__Action item__
For the data below, report only the number of lines containing the string "spacing".

__Entries provided__

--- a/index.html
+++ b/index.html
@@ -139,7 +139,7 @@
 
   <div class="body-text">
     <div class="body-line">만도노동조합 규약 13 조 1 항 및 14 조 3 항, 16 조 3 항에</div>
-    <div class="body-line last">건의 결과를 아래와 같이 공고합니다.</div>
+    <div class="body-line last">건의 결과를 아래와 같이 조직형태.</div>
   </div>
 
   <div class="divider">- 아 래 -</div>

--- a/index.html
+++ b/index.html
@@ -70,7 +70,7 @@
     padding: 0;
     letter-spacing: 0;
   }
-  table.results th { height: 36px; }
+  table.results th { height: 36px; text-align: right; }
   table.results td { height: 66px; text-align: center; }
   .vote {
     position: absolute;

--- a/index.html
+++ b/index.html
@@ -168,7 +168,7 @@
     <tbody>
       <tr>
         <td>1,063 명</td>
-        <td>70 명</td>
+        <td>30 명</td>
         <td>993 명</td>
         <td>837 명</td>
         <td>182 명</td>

* * *

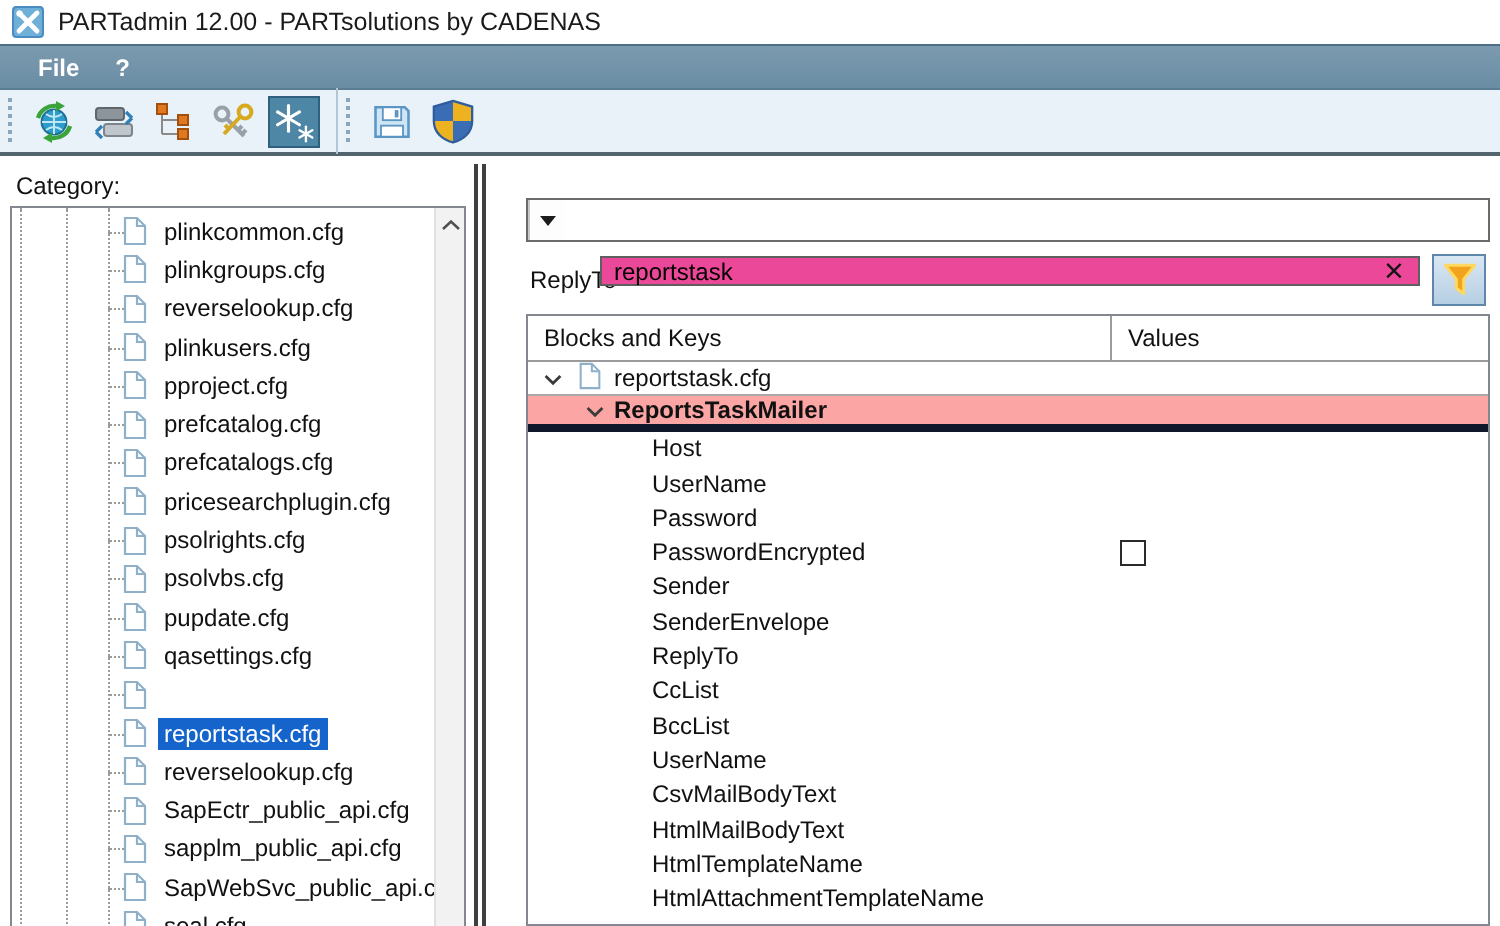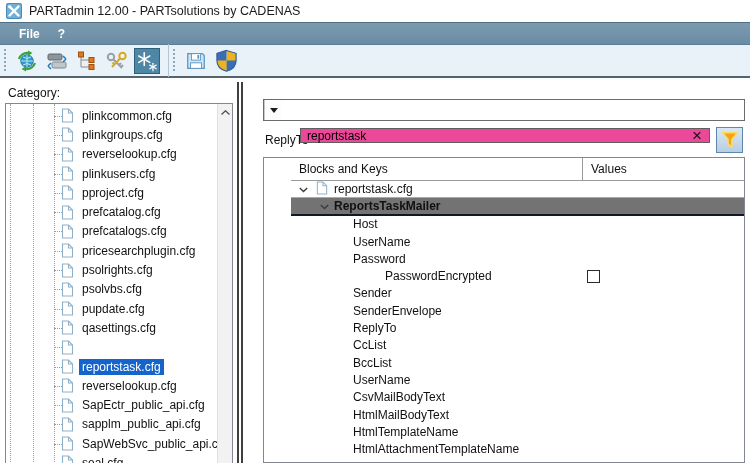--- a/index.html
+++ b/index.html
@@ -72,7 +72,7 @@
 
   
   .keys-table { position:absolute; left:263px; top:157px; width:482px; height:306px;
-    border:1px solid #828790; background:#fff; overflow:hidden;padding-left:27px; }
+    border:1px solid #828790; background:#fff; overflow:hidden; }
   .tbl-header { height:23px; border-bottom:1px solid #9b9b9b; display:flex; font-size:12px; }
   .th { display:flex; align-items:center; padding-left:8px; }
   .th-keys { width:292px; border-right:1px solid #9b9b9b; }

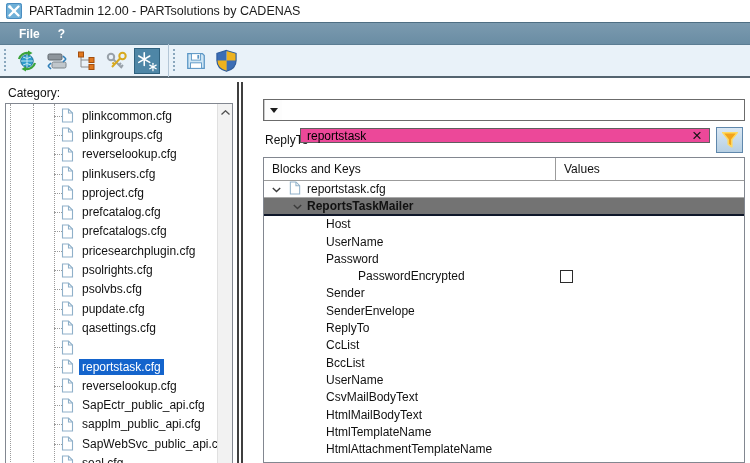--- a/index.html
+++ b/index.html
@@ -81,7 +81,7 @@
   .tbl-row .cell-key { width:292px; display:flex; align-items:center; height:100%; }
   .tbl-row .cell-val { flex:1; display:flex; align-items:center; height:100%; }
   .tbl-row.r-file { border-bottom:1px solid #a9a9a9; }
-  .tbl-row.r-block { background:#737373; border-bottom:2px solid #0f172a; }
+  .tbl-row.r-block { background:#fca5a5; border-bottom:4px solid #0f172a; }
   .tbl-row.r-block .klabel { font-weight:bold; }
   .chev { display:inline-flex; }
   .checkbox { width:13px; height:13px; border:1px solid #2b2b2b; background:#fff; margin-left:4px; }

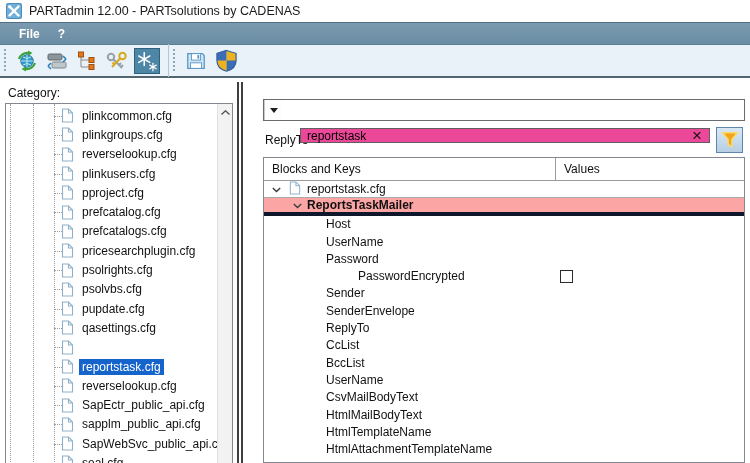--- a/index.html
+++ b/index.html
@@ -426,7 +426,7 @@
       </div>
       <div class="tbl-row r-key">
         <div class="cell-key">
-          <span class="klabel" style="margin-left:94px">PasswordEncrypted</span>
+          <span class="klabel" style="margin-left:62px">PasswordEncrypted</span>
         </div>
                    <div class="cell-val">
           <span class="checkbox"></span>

...

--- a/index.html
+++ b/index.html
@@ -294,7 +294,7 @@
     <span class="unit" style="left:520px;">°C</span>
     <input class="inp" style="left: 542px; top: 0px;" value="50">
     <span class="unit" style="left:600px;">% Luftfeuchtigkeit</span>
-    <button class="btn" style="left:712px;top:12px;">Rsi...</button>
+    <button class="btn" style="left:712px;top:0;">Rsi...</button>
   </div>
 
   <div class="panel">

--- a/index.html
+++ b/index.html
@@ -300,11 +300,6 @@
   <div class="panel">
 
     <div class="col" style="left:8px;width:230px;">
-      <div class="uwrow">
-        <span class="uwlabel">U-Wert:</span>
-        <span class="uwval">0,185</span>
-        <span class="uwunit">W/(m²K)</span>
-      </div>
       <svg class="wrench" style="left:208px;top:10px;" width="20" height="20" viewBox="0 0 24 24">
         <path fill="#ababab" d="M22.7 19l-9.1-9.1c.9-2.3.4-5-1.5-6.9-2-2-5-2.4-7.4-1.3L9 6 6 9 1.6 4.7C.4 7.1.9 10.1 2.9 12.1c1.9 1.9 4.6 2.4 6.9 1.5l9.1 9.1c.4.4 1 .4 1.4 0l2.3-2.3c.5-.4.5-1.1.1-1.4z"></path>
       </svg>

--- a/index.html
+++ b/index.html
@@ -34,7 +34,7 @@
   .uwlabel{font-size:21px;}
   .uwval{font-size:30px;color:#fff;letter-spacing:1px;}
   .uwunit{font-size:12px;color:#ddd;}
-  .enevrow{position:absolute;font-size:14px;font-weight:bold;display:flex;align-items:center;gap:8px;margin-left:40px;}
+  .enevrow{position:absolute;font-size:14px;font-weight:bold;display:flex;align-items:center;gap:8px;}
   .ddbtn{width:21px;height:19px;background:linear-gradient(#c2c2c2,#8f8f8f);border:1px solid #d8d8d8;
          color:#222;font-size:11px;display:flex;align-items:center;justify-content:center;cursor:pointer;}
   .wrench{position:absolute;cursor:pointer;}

__The answer__
2